An equally important issue with the aforementioned analytical models is their
oversimplification of the bidding problem to one of consisting of only two parameters
(cost estimate and bid mark-up). This simplification reduces the models accuracy and
usefulness, for they fail to capture all the other objective and subjective factors that
govern bid decisions.
A number of computational models tried to address the aforementioned limitation
(expert systems, artificial neural networks), the most notable of which was a neural
network application developed by Hegazy (1993). The ANN used was modelled around
the back propagation algorithm, having an input layer of 30 neurons, a hidden layer,
and an output layer of seven neurons.

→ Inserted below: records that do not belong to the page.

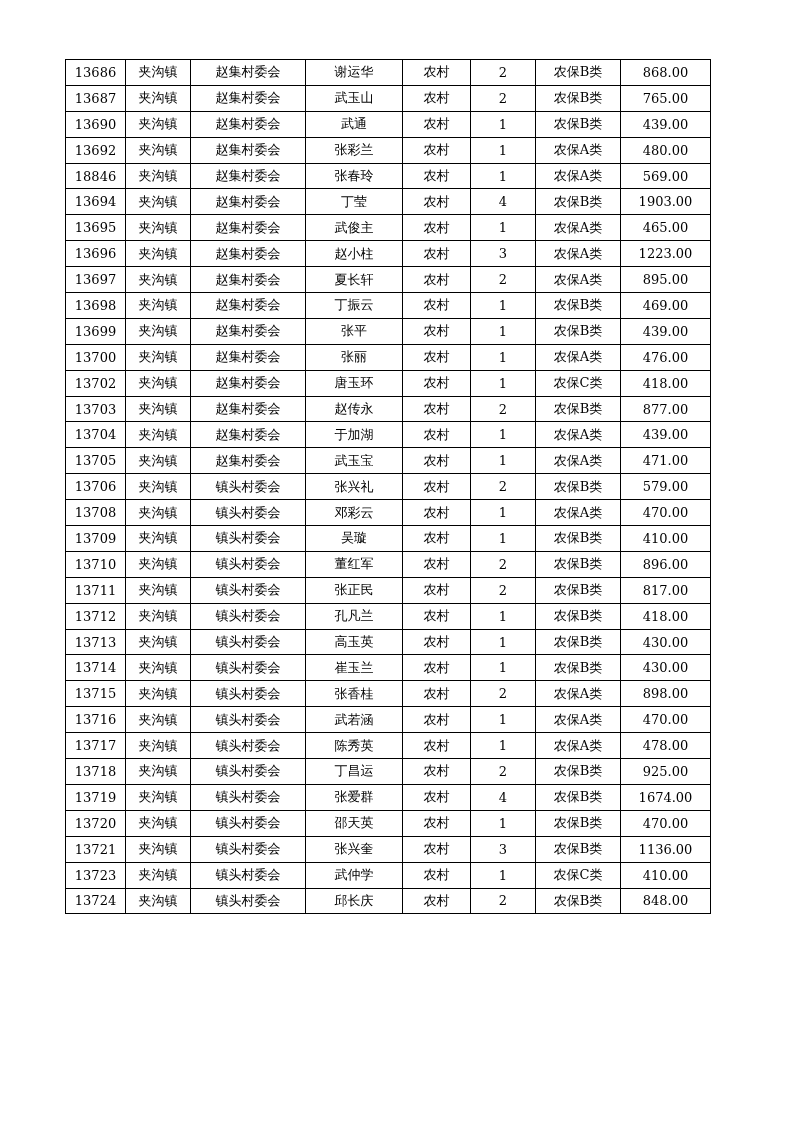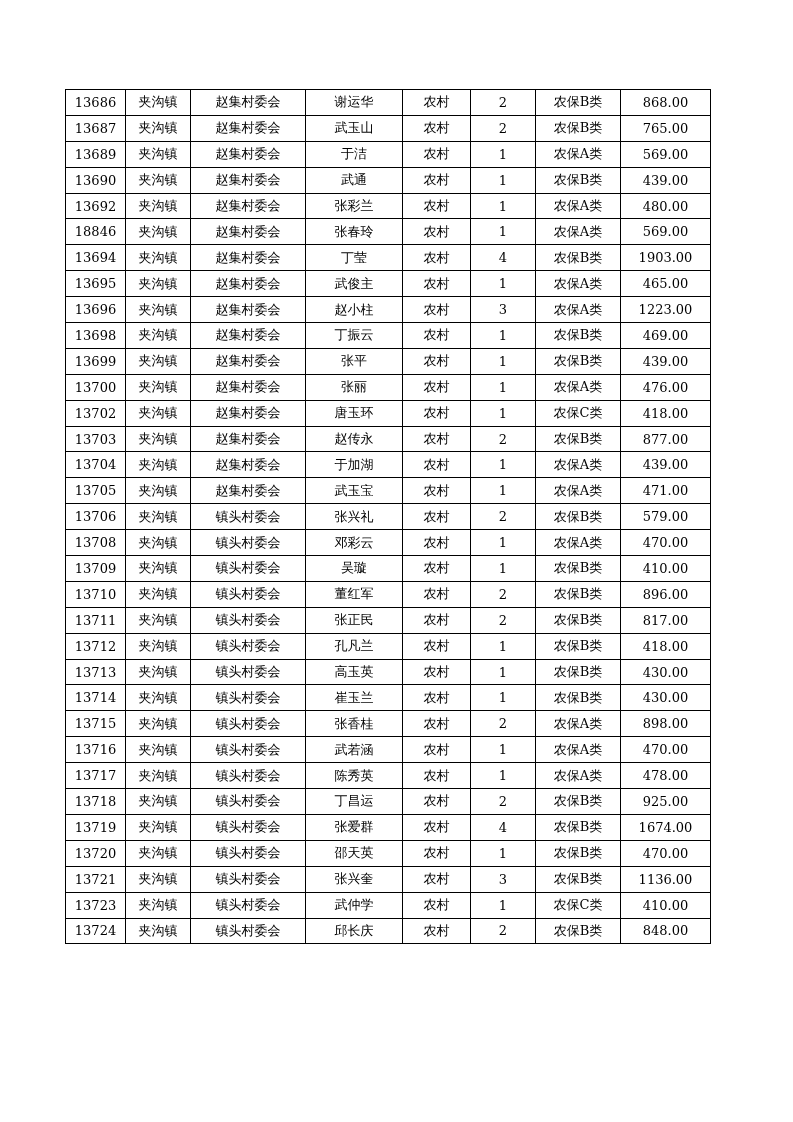--- a/index.html
+++ b/index.html
@@ -11,21 +11,21 @@
     position: relative;
     width: 793px;
     height: 1122px;
     background: #ffffff;
     overflow: hidden;
     font-family: "DejaVu Serif", "Liberation Serif", serif;
   }
   table.data-table {
     position: absolute;
     left: 65px;
-    top: 89px;
+    top: 59px;
     border-collapse: collapse;
     table-layout: fixed;
     width: 645px;
     padding-left: 46px;
   }
   table.data-table td {
     border: 1px solid #000000;
     height: 24.9px;
     padding: 0 2px;
     text-align: center;
@@ -75,60 +75,50 @@
           <td>13687</td>
           <td>夹沟镇</td>
           <td>赵集村委会</td>
           <td>武玉山</td>
           <td>农村</td>
           <td>2</td>
           <td>农保B类</td>
           <td>765.00</td>
         </tr>
         <tr>
-          <td>13689</td>
-          <td>夹沟镇</td>
-          <td>赵集村委会</td>
-          <td>于洁</td>
+          <td>13690</td>
+          <td>夹沟镇</td>
+          <td>赵集村委会</td>
+          <td>武通</td>
+          <td>农村</td>
+          <td>1</td>
+          <td>农保B类</td>
+          <td>439.00</td>
+        </tr>
+        <tr>
+          <td>13692</td>
+          <td>夹沟镇</td>
+          <td>赵集村委会</td>
+          <td>张彩兰</td>
+          <td>农村</td>
+          <td>1</td>
+          <td>农保A类</td>
+          <td>480.00</td>
+        </tr>
+        <tr>
+          <td>18846</td>
+          <td>夹沟镇</td>
+          <td>赵集村委会</td>
+          <td>张春玲</td>
           <td>农村</td>
           <td>1</td>
           <td>农保A类</td>
           <td>569.00</td>
         </tr>
         <tr>
-          <td>13690</td>
-          <td>夹沟镇</td>
-          <td>赵集村委会</td>
-          <td>武通</td>
-          <td>农村</td>
-          <td>1</td>
-          <td>农保B类</td>
-          <td>439.00</td>
-        </tr>
-        <tr>
-          <td>13692</td>
-          <td>夹沟镇</td>
-          <td>赵集村委会</td>
-          <td>张彩兰</td>
-          <td>农村</td>
-          <td>1</td>
-          <td>农保A类</td>
-          <td>480.00</td>
-        </tr>
-        <tr>
-          <td>18846</td>
-          <td>夹沟镇</td>
-          <td>赵集村委会</td>
-          <td>张春玲</td>
-          <td>农村</td>
-          <td>1</td>
-          <td>农保A类</td>
-          <td>569.00</td>
-        </tr>
-        <tr>
           <td>13694</td>
           <td>夹沟镇</td>
           <td>赵集村委会</td>
           <td>丁莹</td>
           <td>农村</td>
           <td>4</td>
           <td>农保B类</td>
           <td>1903.00</td>
         </tr>
         <tr>
@@ -143,20 +133,30 @@
         </tr>
         <tr>
           <td>13696</td>
           <td>夹沟镇</td>
           <td>赵集村委会</td>
           <td>赵小柱</td>
           <td>农村</td>
           <td>3</td>
           <td>农保A类</td>
           <td>1223.00</td>
+        </tr>
+        <tr>
+          <td>13697</td>
+          <td>夹沟镇</td>
+          <td>赵集村委会</td>
+          <td>夏长轩</td>
+          <td>农村</td>
+          <td>2</td>
+          <td>农保A类</td>
+          <td>895.00</td>
         </tr>
         <tr>
           <td>13698</td>
           <td>夹沟镇</td>
           <td>赵集村委会</td>
           <td>丁振云</td>
           <td>农村</td>
           <td>1</td>
           <td>农保B类</td>
           <td>469.00</td>

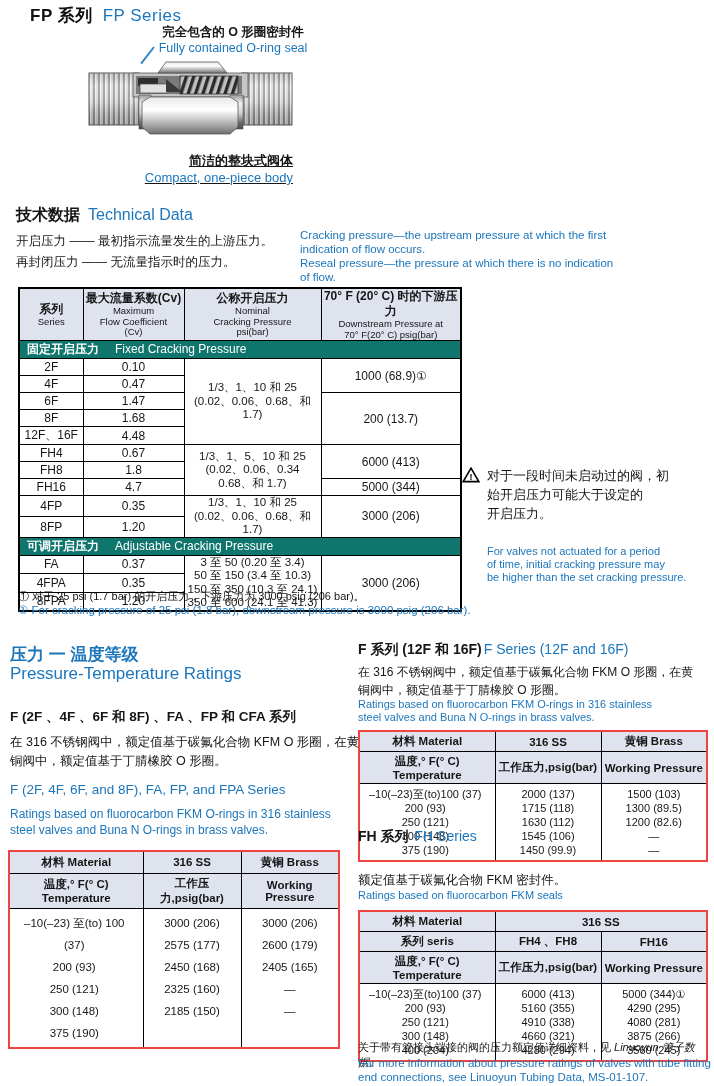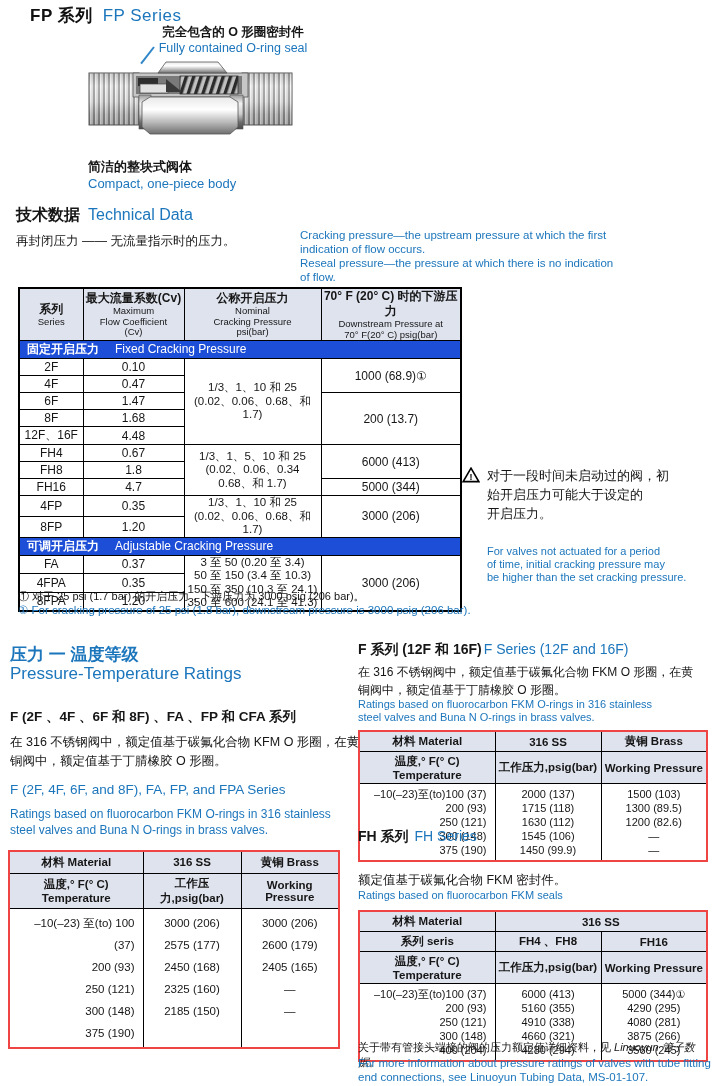--- a/index.html
+++ b/index.html
@@ -13,38 +13,38 @@
 
   
   .page-title { left:30px; top:4px; font-size:17px; letter-spacing:.5px; }
   .page-title .zh { font-weight:bold; color:#111; margin-right:10px; }
   .callout { left:148px; top:24px; width:170px; text-align:center; }
   .callout .zh { font-size:12.5px; font-weight:bold; }
   .callout .en { font-size:12.5px; }
   .leader { left:153px; top:47px; width:2px; height:21px; background:#2f86c8;
             transform:rotate(38deg); transform-origin:top center; }
   .valve-wrap { left:88px; top:57px; width:205px; height:80px; }
-  .valve-caption { left:88px; top:158px; width:205px; text-align:left; }
+  .valve-caption { left:88px; top:152px; width:205px; text-align:right;text-decoration:underline; }
   .valve-caption .zh { font-size:13px; font-weight:bold; }
   .valve-caption .en { font-size:13px; }
 
   
   .tech-heading { left:16px; top:205px; font-size:16px; }
   .tech-heading .zh { font-weight:bold; margin-right:8px; }
   .tech-def-zh { left:16px; top:231px; font-size:12.5px; line-height:21px; }
   .tech-def-en { left:300px; top:228px; width:330px; font-size:11.5px; line-height:14px; }
 
   
   table { border-collapse:collapse; table-layout:fixed; background:#fff; }
   .main-table { left:18px; top:287px; width:442px; border:2px solid #000; }
   .main-table th, .main-table td { border:1px solid #000; text-align:center; vertical-align:middle; padding:0 2px; }
   .main-table thead th { background:#dfe3ee; height:44px; }
   .hzh { font-size:12px; font-weight:bold; line-height:15px; }
   .hen { font-size:9.5px; line-height:10.5px; font-weight:normal; }
-  .band td { background:#1d4ed8; color:#fff; text-align:left; height:16px; padding-left:7px; }
+  .band td { background:#0f766e; color:#fff; text-align:left; height:16px; padding-left:7px; }
   .band .bzh { font-weight:bold; font-size:12px; }
   .band .ben { font-size:12px; margin-left:16px; }
   .main-table td { font-size:12px; height:17px; }
   .crack div { font-size:11.5px; line-height:13.5px; }
   .ds { font-size:11.5px; }
   .fn-zh { left:18px; top:589px; font-size:11px; }
   .fn-en { left:18px; top:603px; font-size:11.5px; }
 
   
   .warning { left:462px; top:466px; width:245px; }
@@ -58,21 +58,21 @@
   .pt-sub-zh   { left:10px; top:708px; font-size:13.5px; font-weight:bold; }
   .pt-para-zh  { left:10px; top:733px; font-size:12.5px; line-height:19px; }
   .pt-sub-en   { left:10px; top:782px; font-size:13.5px; }
   .pt-para-en  { left:10px; top:806px; font-size:12px; line-height:16px; }
 
   .pt-table th { background:#dfe3ee; border:1px solid #000; font-size:11.5px; padding:2px 2px; }
   .pt-table td { border:1px solid #000; vertical-align:top; padding:3px 4px; }
   .pt-table { border:2px solid #ef4444; }
   .pt-table .zhb { font-weight:bold; }
   .pt-table td div { text-align:center; }
-  .pt-table td.tcol div { text-align:right; padding-right:4px; }
+  .pt-table td.tcol div { padding-right:4px; }
 
   .table-f   { left:8px;   top:850px; width:330px; }
   .table-f td div { line-height:22px; font-size:11.5px; }
   .table-f th { height:22px; }
 
   
   .f1216-heading { left:358px; top:641px; font-size:14px; }
   .f1216-heading .zh { font-weight:bold; margin-right:2px; }
   .f1216-para-zh { left:358px; top:663px; font-size:12px; line-height:18px; }
   .f1216-para-en { left:358px; top:698px; font-size:11px; line-height:13px; }
@@ -150,20 +150,21 @@
 
 <div class="abs valve-caption">
   <div class="zh">简洁的整块式阀体</div>
   <div class="en blue">Compact, one-piece body</div>
 </div>
 
 <div class="abs tech-heading">
   <span class="zh">技术数据</span><span class="blue">Technical Data</span>
 </div>
 <div class="abs tech-def-zh">
+  <div>开启压力 —— 最初指示流量发生的上游压力。</div>
   <div>再封闭压力 —— 无流量指示时的压力。</div>
 </div>
 <div class="abs tech-def-en blue">
   <div>Cracking pressure—the upstream pressure at which the first</div>
   <div>indication of flow occurs.</div>
   <div>Reseal pressure—the pressure at which there is no indication</div>
   <div>of flow.</div>
 </div>
 
 <table class="abs main-table">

The factors corresponding to these neurons
ranged from project-specific factors (such as job complexity, duration, cost, inadequacy
of design, level of competition, etc.) to global considerations (such as status of economy,
the firms need for work, etc.) and they were both quantitative and qualitative (Hegazy,
1993). The ANN application was the culmination of Hegazys survey as well as a
survey questionnaire (Ahmad and Minkarah, 1988) among the top 400 contractors in
the USA and Canada, identifying and ranking the underlying factors of the bidding
problem by degree of importance to the bid mark-up decision. Among the outputs of
the ANN model were the percent mark-up and the bid outcome (win/lose). Hegazy
suggested that both these values could be calculated by use of the ANN model by first
applying a trained ANN model to specific project attributes in order to predict a new
bid, and then applying Monte Carlo simulations on the inputs so as to obtain the
probability of winning at the suggested bid mark-up. The win/lose output neuron
and the resulting frequency histograms help in the estimation of such probability.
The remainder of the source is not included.